Stahelski’s John Wick: Chapter 2 (2017) replicates the musical traits of the first film, interestingly foregrounding the bass guitar. Notable aural semiotics arise. Funk recreated the bass guitar as priapic pounding (thanks to Bootsy Collins, Larry Graham, Bernard Edwards, Louis Johnson, et al). Classic rock bassists arguably avoided the miscegenational implications of ‘funking’, while post-Punk bassists embraced its bottom end power (courtesy of the bushido punch of Jean Jacques Burnell and the New Wave Bootsyisms of Barry Adamson). Since 1990s multi-genre merger mania, it has been hard to find a hard rock or industrial rock group who didn’t foreground the bass as much as their guitars. Nowadays, it’s equally hard to find action movies that don’t trade in the type if ‘cine-djent’ developed and defined by Bates across many movies.
In John Wick 2, both “Man of Focus” and “Sumo Showdown” revise “Story of Wick” into phallic slapping, full of sonic punches, belts, jabs and thrusts. Yes, it’s all a bit much, but worth noting is how the Wick franchise from this point dances upon the tightrope of successful sequelization. Impotent film producers getting hard by financing actioner fodder are most responsible for the Viagra-pilled drive of contemporary Hollywood action fare. Under such economics, the score is bound to comply for its survival. Yet Bates/Richard deliver what might be the best score for the Wick quadrology. Their work for Stahelski’s John Wick: Chapter 3 (2019) and John Wick: Chapter 4 (2023) introduce more atmospheric tonalities and layerings while still riffing with the core theme, glorifying Wick’s nihilistic heroism with roaring strings, buzzing synth tones and pleasingly tuned feedback ringing.

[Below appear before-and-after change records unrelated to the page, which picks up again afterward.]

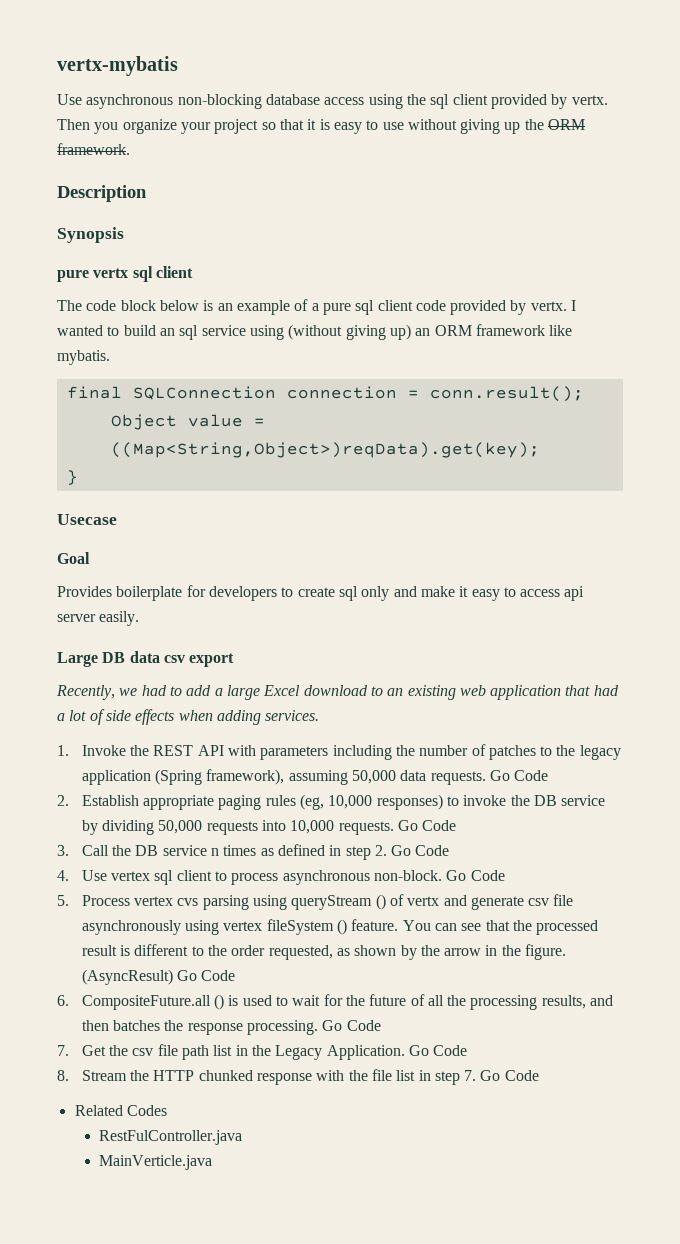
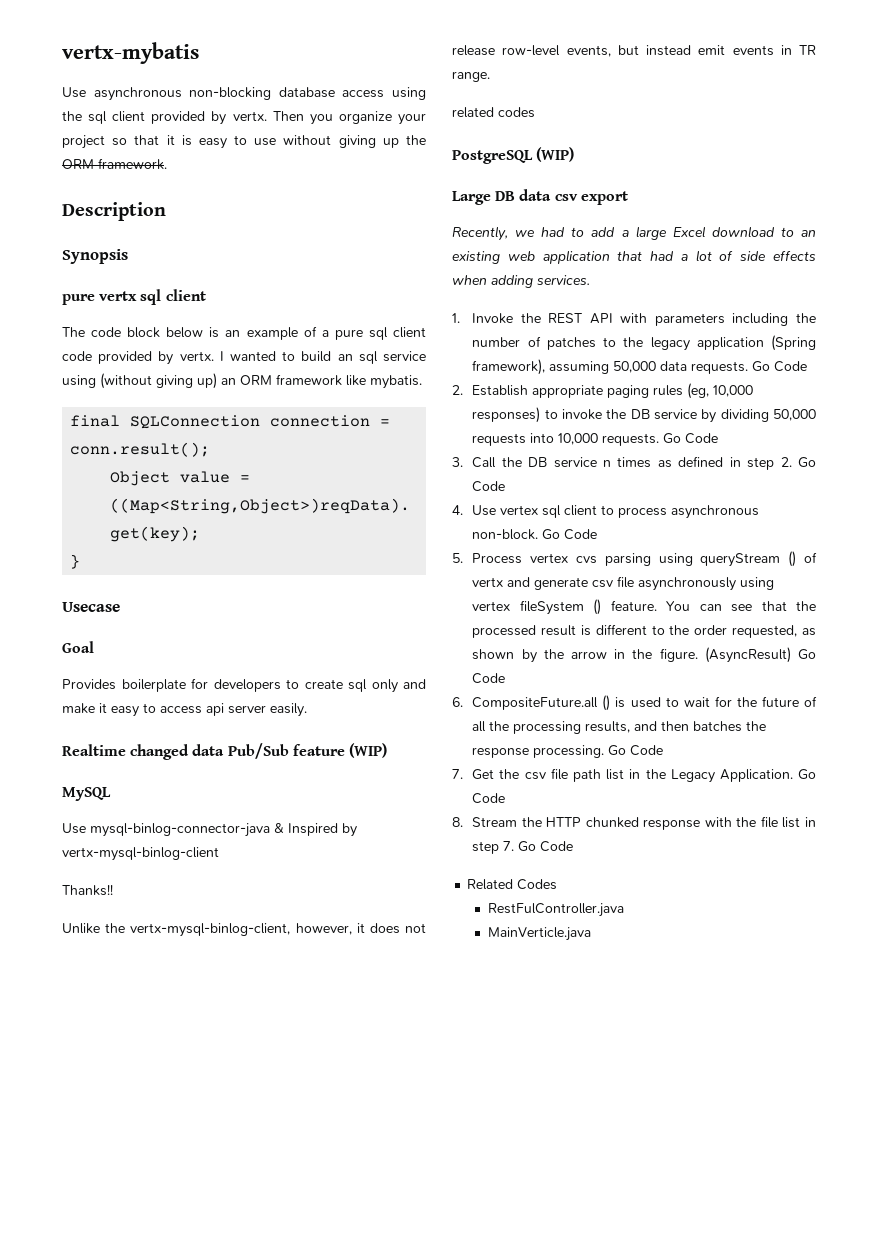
+ Realtime changed data Pub/Sub feature (WIP)
+ MySQL
+ Use mysql-binlog-connector-java & Inspired by vertx-mysql-binlog-client
+ Thanks!!
+ Unlike the vertx-mysql-binlog-client, however, it does not release row-level events, but instead emit events in TR range.
+ related codes
+ PostgreSQL (WIP)

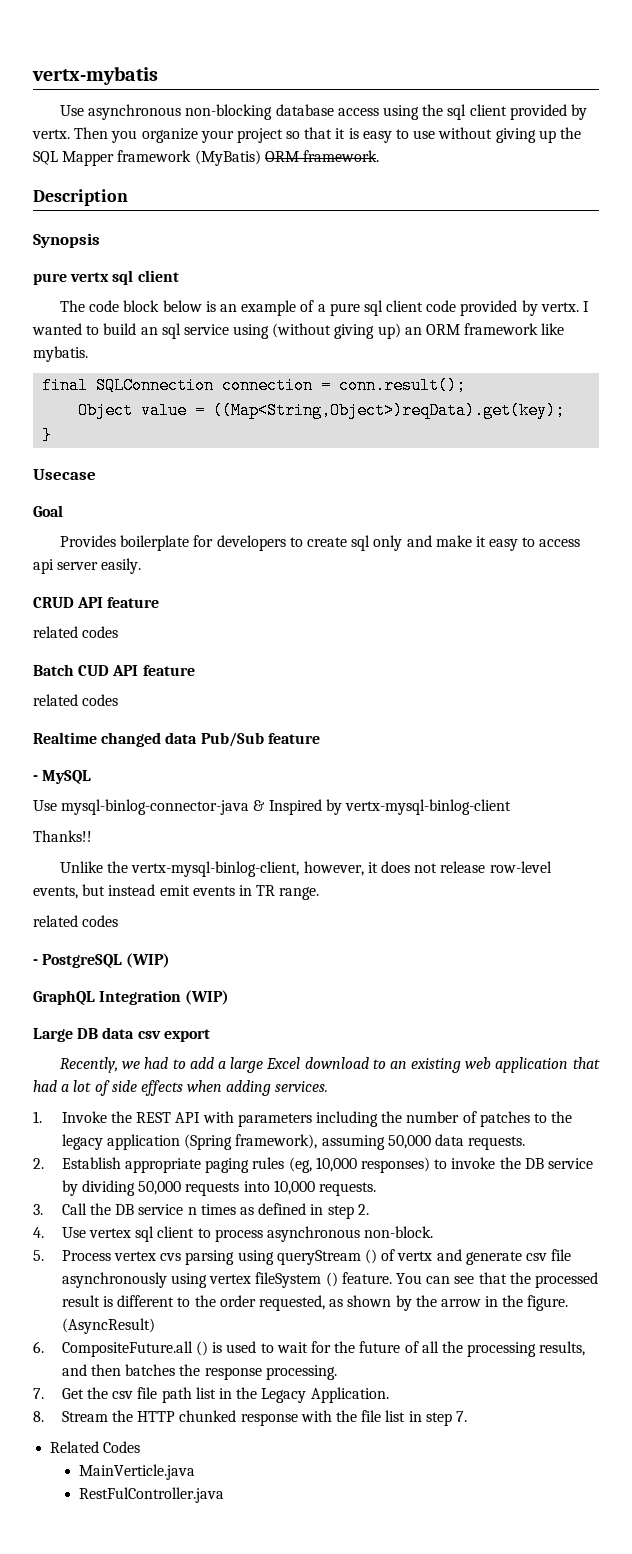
- Then you organize your project so that it is easy to use without giving up the ORM framework.
+ Then you organize your project so that it is easy to use without giving up the SQL Mapper framework (MyBatis) ORM framework.
+ CRUD API feature
+ related codes
+ Batch CUD API feature
+ related codes
- Realtime changed data Pub/Sub feature (WIP)
- MySQL
+ Realtime changed data Pub/Sub feature
+ - MySQL
- PostgreSQL (WIP)
+ - PostgreSQL (WIP)
+ GraphQL Integration (WIP)
- 1. Invoke the REST API with parameters including the number of patches to the legacy application (Spring framework), assuming 50,000 data requests. Go Code
+ 1. Invoke the REST API with parameters including the number of patches to the legacy application (Spring framework), assuming 50,000 data requests.
- 2. Establish appropriate paging rules (eg, 10,000 responses) to invoke the DB service by dividing 50,000 requests into 10,000 requests. Go Code
+ 2. Establish appropriate paging rules (eg, 10,000 responses) to invoke the DB service by dividing 50,000 requests into 10,000 requests.
- 3. Call the DB service n times as defined in step 2. Go Code
+ 3. Call the DB service n times as defined in step 2.
- 4. Use vertex sql client to process asynchronous non-block. Go Code
+ 4. Use vertex sql client to process asynchronous non-block.
- (AsyncResult) Go Code
+ (AsyncResult)
- 6. CompositeFuture.all () is used to wait for the future of all the processing results, and then batches the response processing. Go Code
+ 6. CompositeFuture.all () is used to wait for the future of all the processing results, and then batches the response processing.
- 7. Get the csv file path list in the Legacy Application. Go Code
+ 7. Get the csv file path list in the Legacy Application.
- 8. Stream the HTTP chunked response with the file list in step 7. Go Code
+ 8. Stream the HTTP chunked response with the file list in step 7.
+ MainVerticle.java
- MainVerticle.java

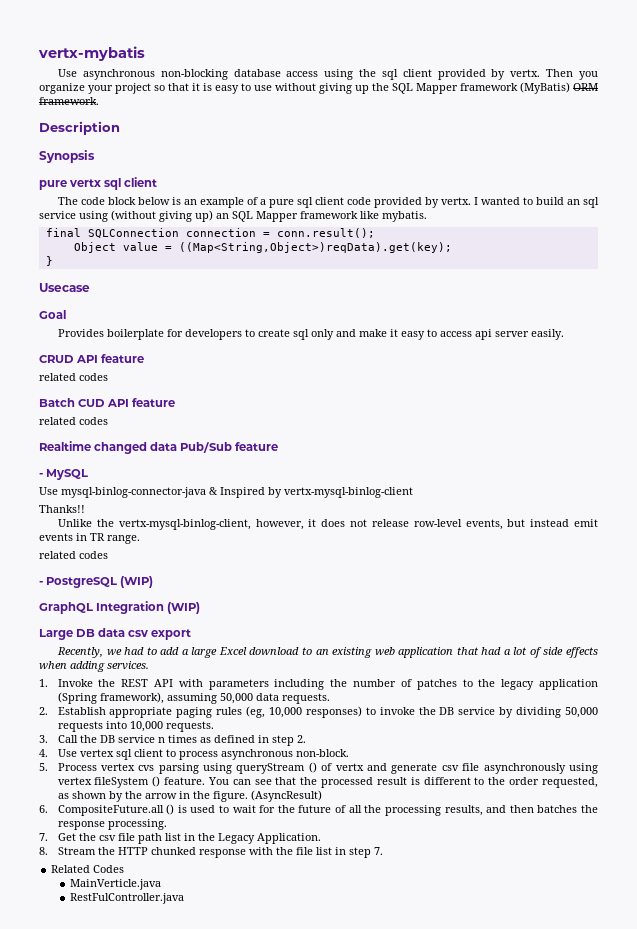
- I wanted to build an sql service using (without giving up) an ORM framework like mybatis.
+ I wanted to build an sql service using (without giving up) an SQL Mapper framework like mybatis.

Maybe those with an interest in ‘serious’ film music care less for the subtleties of these four scores. I admit to perversely enjoying bloated Hollywood histrionics in flaccid macho actioners, however that pleasure is ultimately a nasty one. I’m more stimulated by the challenge to find some merit or value amidst the disreputable borders of cinema and music. The scores by Tyler Bates have functioned as barometers, divining a vein of creative energy (macho, yes) which charts how music can, in a sense, embody physicality. And yes, Bates’ results have been copied in countless super-hetero male-ific movies which instate his approach as a type of UFC cinerock that rumbles and throttles like unmuffled car exhausts. We get: slow thudding drums mimicking John Bonham, but never matching his prowess (audible in countless live recordings of “Moby Dick”); a near-masturbatory use of timpani, toms, kicks and taiko from industry sample companies like Spitfire Audio, Orchestral Tools and Cinesamples; and single strums of fuzzed chords that one could hear in any suburban guitar shop on a Friday night.

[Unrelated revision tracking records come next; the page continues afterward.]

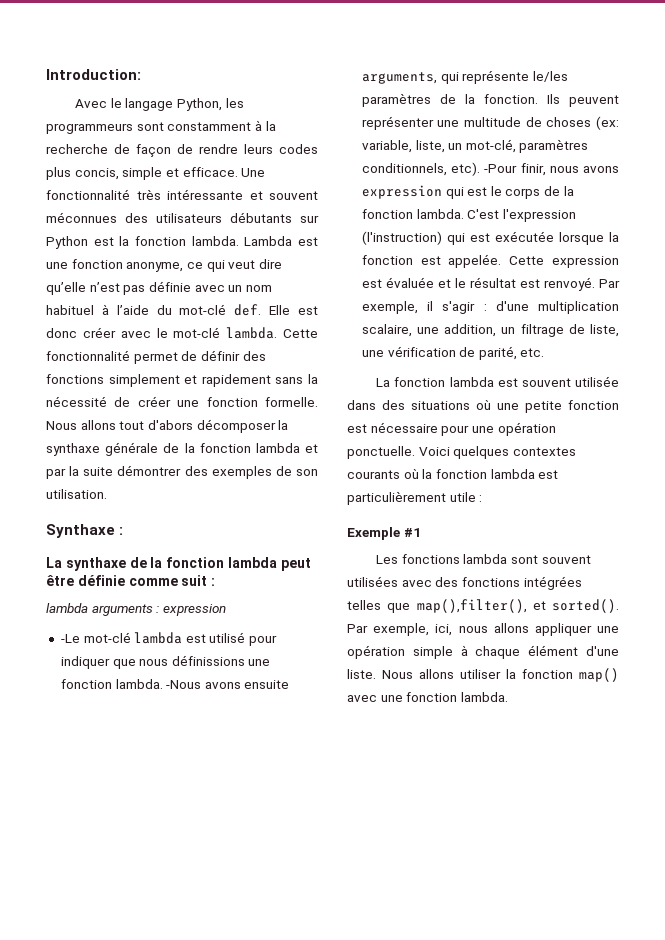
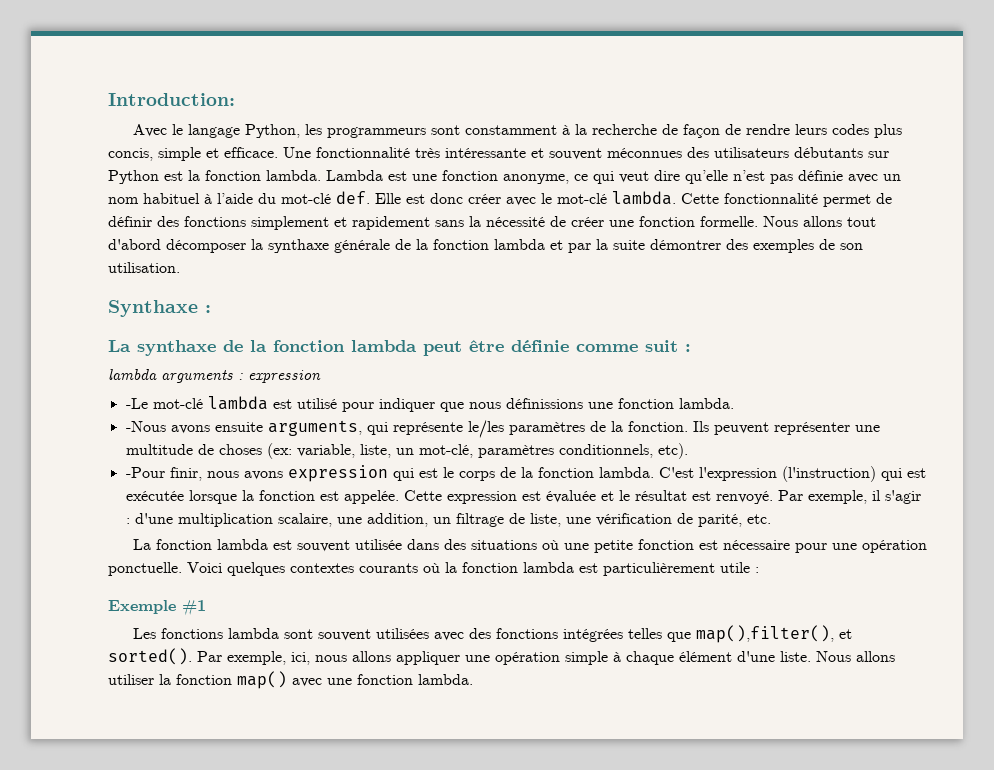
- Nous allons tout d'abors décomposer la synthaxe générale de la fonction lambda et par la suite démontrer des exemples de son utilisation.
+ Nous allons tout d'abord décomposer la synthaxe générale de la fonction lambda et par la suite démontrer des exemples de son utilisation.
- -Le mot-clé lambda est utilisé pour indiquer que nous définissions une fonction lambda. -Nous avons ensuite arguments, qui représente le/les paramètres de la fonction.
+ -Le mot-clé lambda est utilisé pour indiquer que nous définissions une fonction lambda.
+ -Nous avons ensuite arguments, qui représente le/les paramètres de la fonction.
- Ils peuvent représenter une multitude de choses (ex: variable, liste, un mot-clé, paramètres conditionnels, etc). -Pour finir, nous avons expression qui est le corps de la fonction lambda.
+ Ils peuvent représenter une multitude de choses (ex: variable, liste, un mot-clé, paramètres conditionnels, etc).
+ -Pour finir, nous avons expression qui est le corps de la fonction lambda.

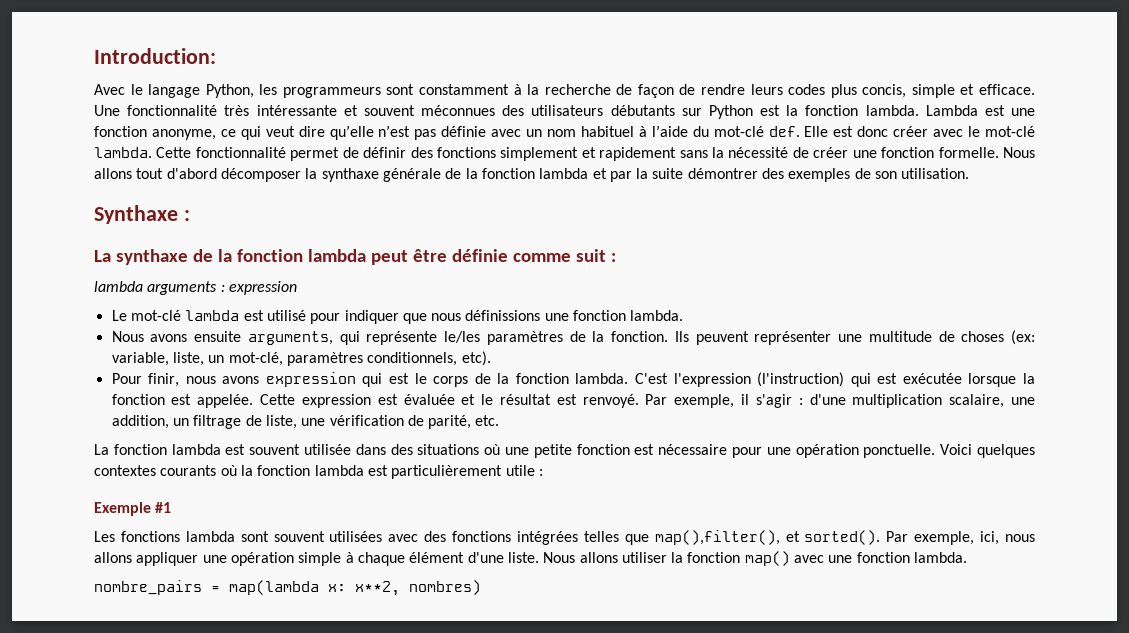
- -Le mot-clé lambda est utilisé pour indiquer que nous définissions une fonction lambda.
+ Le mot-clé lambda est utilisé pour indiquer que nous définissions une fonction lambda.
- -Nous avons ensuite arguments, qui représente le/les paramètres de la fonction.
+ Nous avons ensuite arguments, qui représente le/les paramètres de la fonction.
- -Pour finir, nous avons expression qui est le corps de la fonction lambda.
+ Pour finir, nous avons expression qui est le corps de la fonction lambda.
+ nombre_pairs = map(lambda x: x**2, nombres)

As per the consumptive logic of sequelization, the Wick metaverse offshoot of Len Wiseman’s Ballerina (2025) stretches everything to a point of quantum looping, bending time and space back upon itself — here further ‘bent’ through gender-swapping its avenging angel into Eve (Ana de Armas, who performed many of her own stunts in single shots). Musically, this involves a generative matrixing of elements from the previous four films’ cues and textures. The Bates/Richard’s score is folded into its own history, channelled onto the screen as a coded sequence that unfortunately does little to enhance the film’s bullet ballet and gun play. Rather, it is mapped at a meta level external to the film’s visceral dynamics. The cues are structured and sequenced in an endless parade of stop/start, loud/soft, still/fast gestures. The music is always in Black Ops mode: signalling stealth, evasion, camouflage, attack and rage. But even though the non-stop engine idling of Ballerina’s score is irritating, it is determined by the current steroidal state of action movies, where bodies are thrust loudly into the eyes of the audience.